EOT vs Trade Sale: A Realistic Comparison for UK Business Owners
The 2024 Autumn Budget changed the EOT calculation significantly. The capital gains tax exemption for qualifying EOT sales remains, but the rate gap between an EOT exit and a trade sale has narrowed considerably. Meaning the financial case for choosing an EOT over a trade sale is no longer as clear-cut as it once was. If you are weighing up your options, this article sets out an honest comparison of both routes, including where each genuinely makes sense and where it doesn't.
Table of Contents
- What has changed about EOTs since the 2024 Budget?
- How do the net proceeds actually compare?
- How does deal certainty differ between the two routes?
- What happens to you operationally after each type of exit?
- How is an EOT actually financed. And why does that matter?
- When does an EOT make genuine sense?
- When is a trade sale the stronger choice?
- FAQ
- What is your business worth?
What has changed about EOTs since the 2024 Budget?
Employee Ownership Trusts were introduced in 2014 with a deliberately attractive tax structure. Shareholders selling a qualifying majority stake to an EOT paid zero capital gains tax on the proceeds. That remained the headline incentive for a decade.

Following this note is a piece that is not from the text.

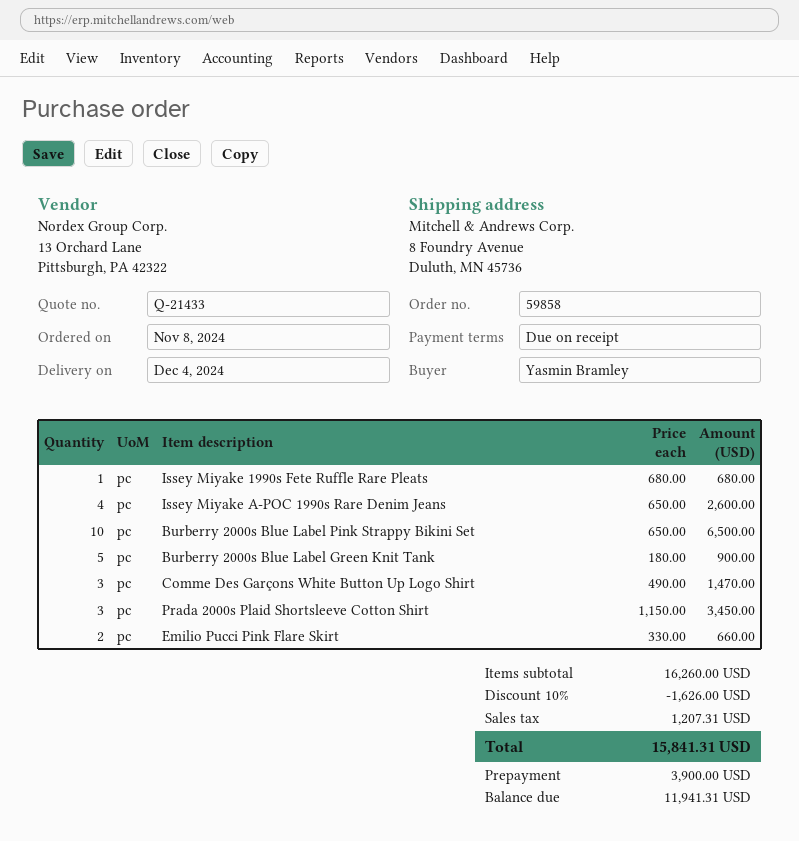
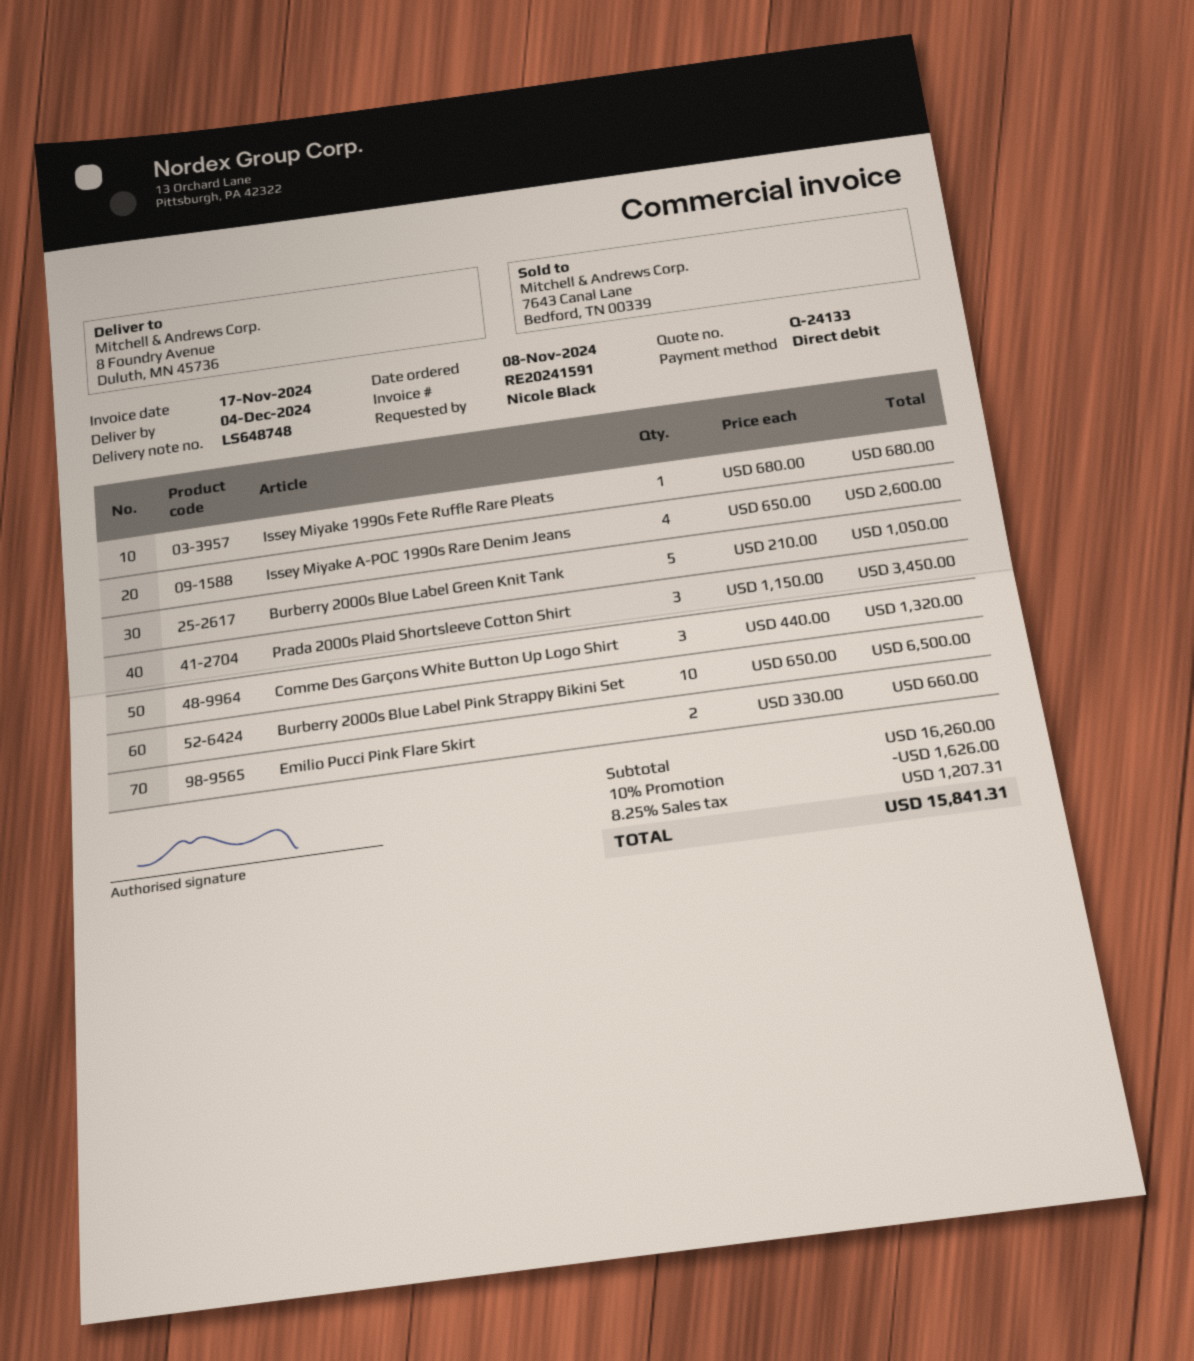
quote number: Q-21433 -> Q-24133
ordered by: Yasmin Bramley -> Nicole Black
Burberry 2000s Blue Label Green Knit Tank: 5 x 180.00 = 900.00 -> 5 x 210.00 = 1050.00
Comme Des Garçons White Button Up Logo Shirt: 3 x 490.00 = 1470.00 -> 3 x 440.00 = 1320.00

The October 2024 Budget left the CGT exemption intact, but made two meaningful changes. First, the government confirmed that EOT sellers will now be subject to income tax on any "excess consideration". Broadly, where the purchase price exceeds market value as independently determined. Second, and more broadly relevant, the Budget raised standard CGT rates: the lower rate on shares moved from 10% to 18%, and the higher rate from 20% to 24%, effective from 30 October 2024.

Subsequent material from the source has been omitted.